[EXERCISE OBJECTIVE]
Each entry is to be given again word for word; images are dropped.
Segment Open
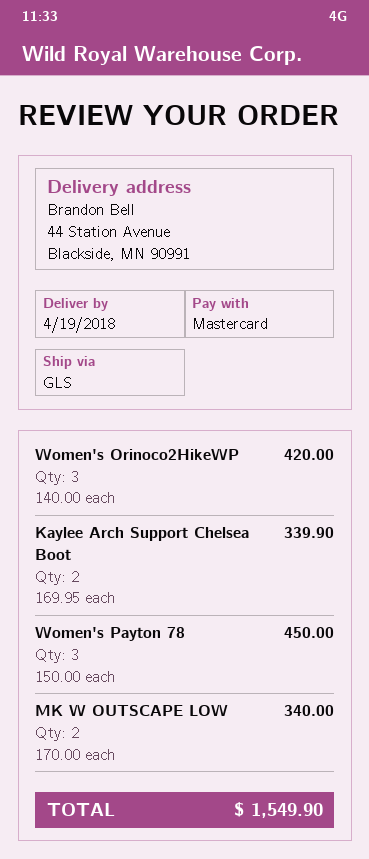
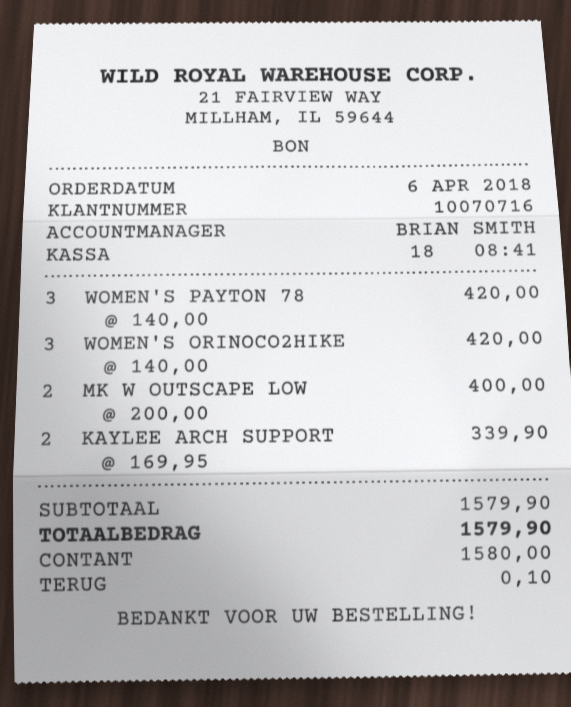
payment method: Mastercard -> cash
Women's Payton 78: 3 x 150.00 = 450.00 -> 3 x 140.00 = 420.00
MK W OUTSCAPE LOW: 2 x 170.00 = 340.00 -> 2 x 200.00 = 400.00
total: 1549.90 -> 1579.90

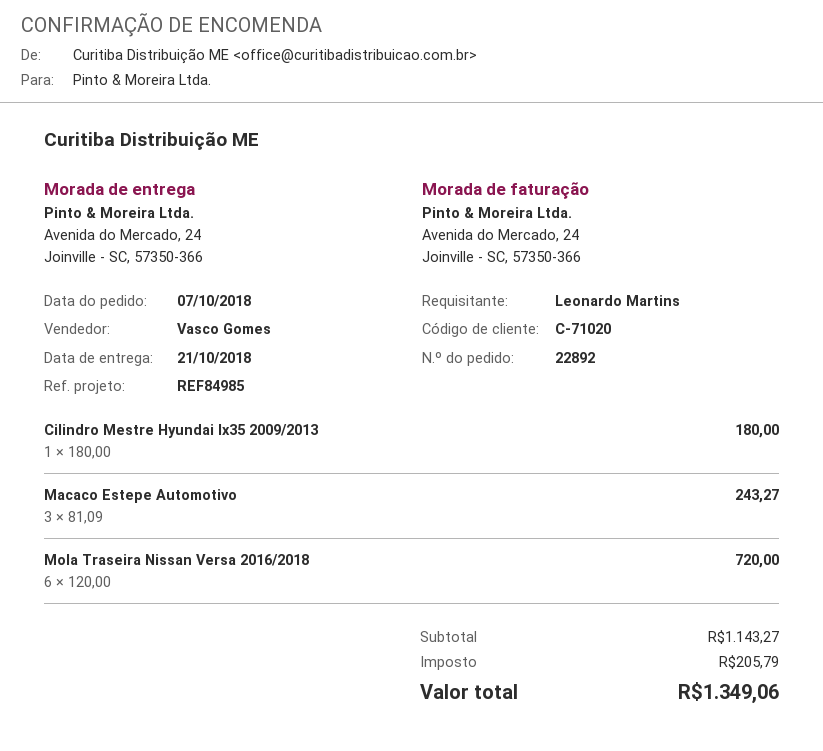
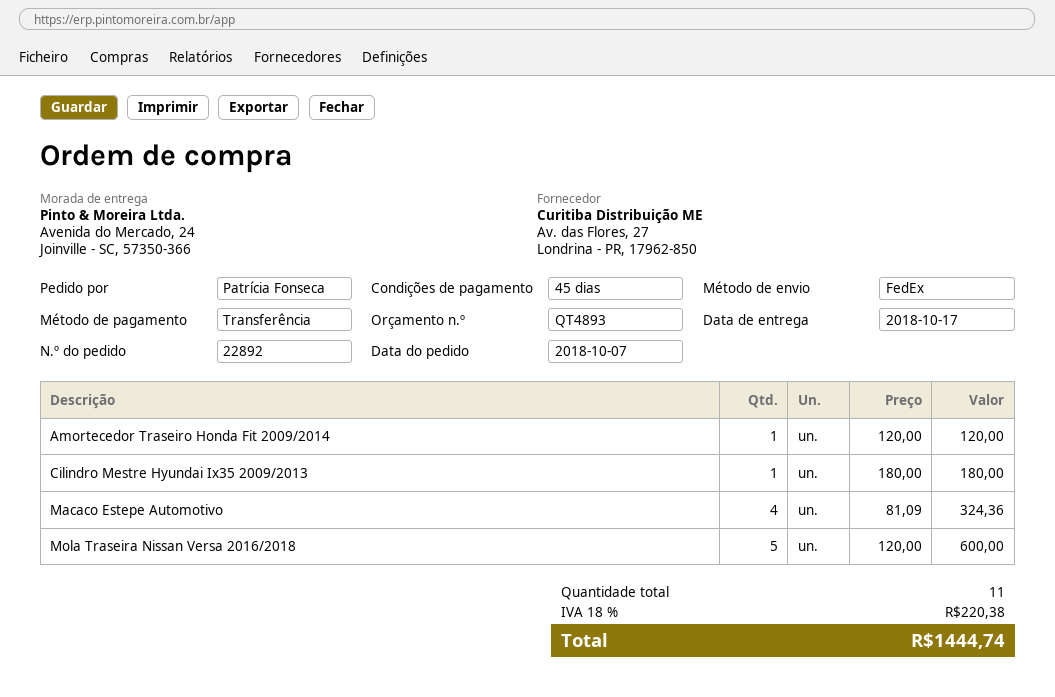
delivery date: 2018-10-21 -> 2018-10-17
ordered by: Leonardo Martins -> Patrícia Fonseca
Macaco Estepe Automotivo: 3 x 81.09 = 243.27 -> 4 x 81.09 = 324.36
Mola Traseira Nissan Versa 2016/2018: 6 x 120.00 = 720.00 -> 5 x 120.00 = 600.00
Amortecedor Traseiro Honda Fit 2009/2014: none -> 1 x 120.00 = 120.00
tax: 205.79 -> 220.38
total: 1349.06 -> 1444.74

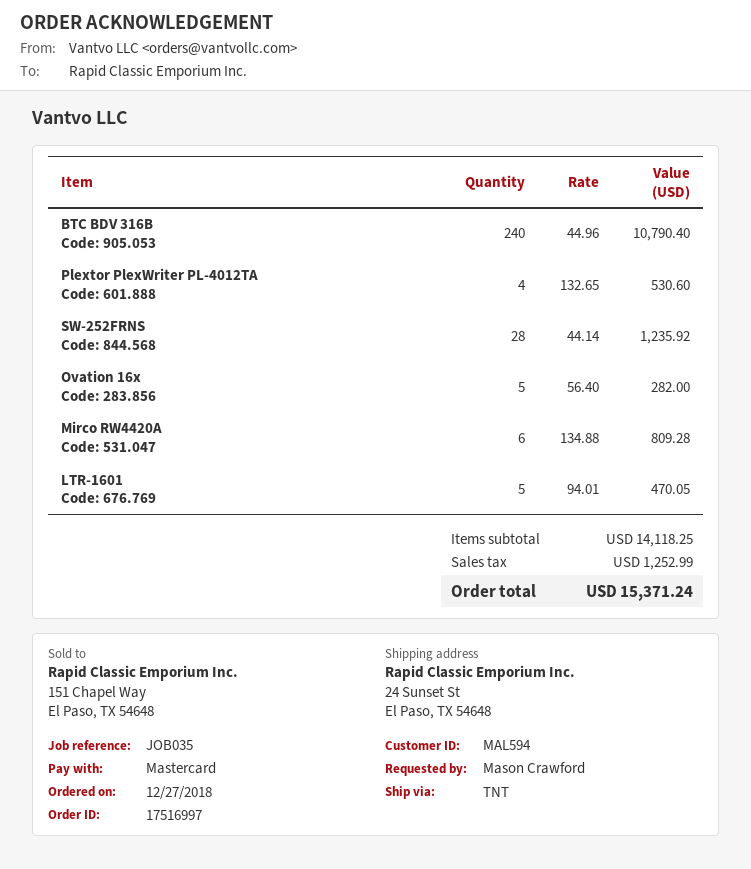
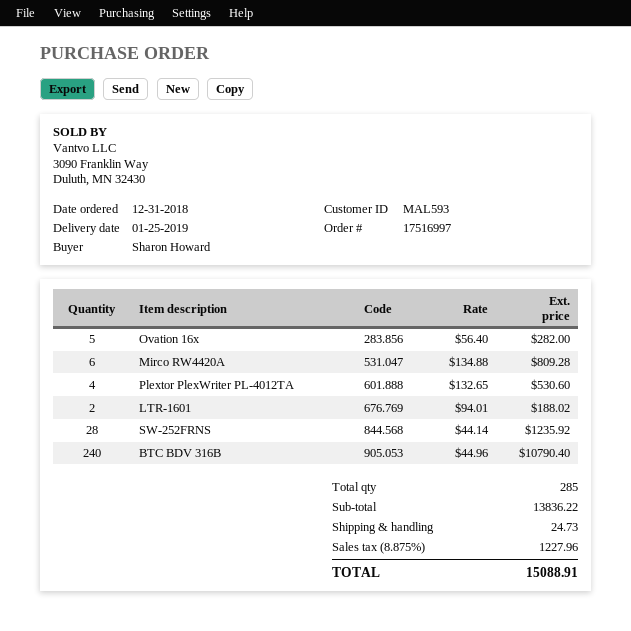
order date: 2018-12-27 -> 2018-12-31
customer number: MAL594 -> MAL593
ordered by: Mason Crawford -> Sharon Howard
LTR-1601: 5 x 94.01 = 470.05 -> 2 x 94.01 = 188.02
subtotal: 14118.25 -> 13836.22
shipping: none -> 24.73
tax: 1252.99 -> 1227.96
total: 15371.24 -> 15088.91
Segment Closed
[EXERCISE SOLUTION]
payment method: Mastercard -> cash
Women's Payton 78: 3 x 150.00 = 450.00 -> 3 x 140.00 = 420.00
MK W OUTSCAPE LOW: 2 x 170.00 = 340.00 -> 2 x 200.00 = 400.00
total: 1549.90 -> 1579.90

delivery date: 2018-10-21 -> 2018-10-17
ordered by: Leonardo Martins -> Patrícia Fonseca
Macaco Estepe Automotivo: 3 x 81.09 = 243.27 -> 4 x 81.09 = 324.36
Mola Traseira Nissan Versa 2016/2018: 6 x 120.00 = 720.00 -> 5 x 120.00 = 600.00
Amortecedor Traseiro Honda Fit 2009/2014: none -> 1 x 120.00 = 120.00
tax: 205.79 -> 220.38
total: 1349.06 -> 1444.74

order date: 2018-12-27 -> 2018-12-31
customer number: MAL594 -> MAL593
ordered by: Mason Crawford -> Sharon Howard
LTR-1601: 5 x 94.01 = 470.05 -> 2 x 94.01 = 188.02
subtotal: 14118.25 -> 13836.22
shipping: none -> 24.73
tax: 1252.99 -> 1227.96
total: 15371.24 -> 15088.91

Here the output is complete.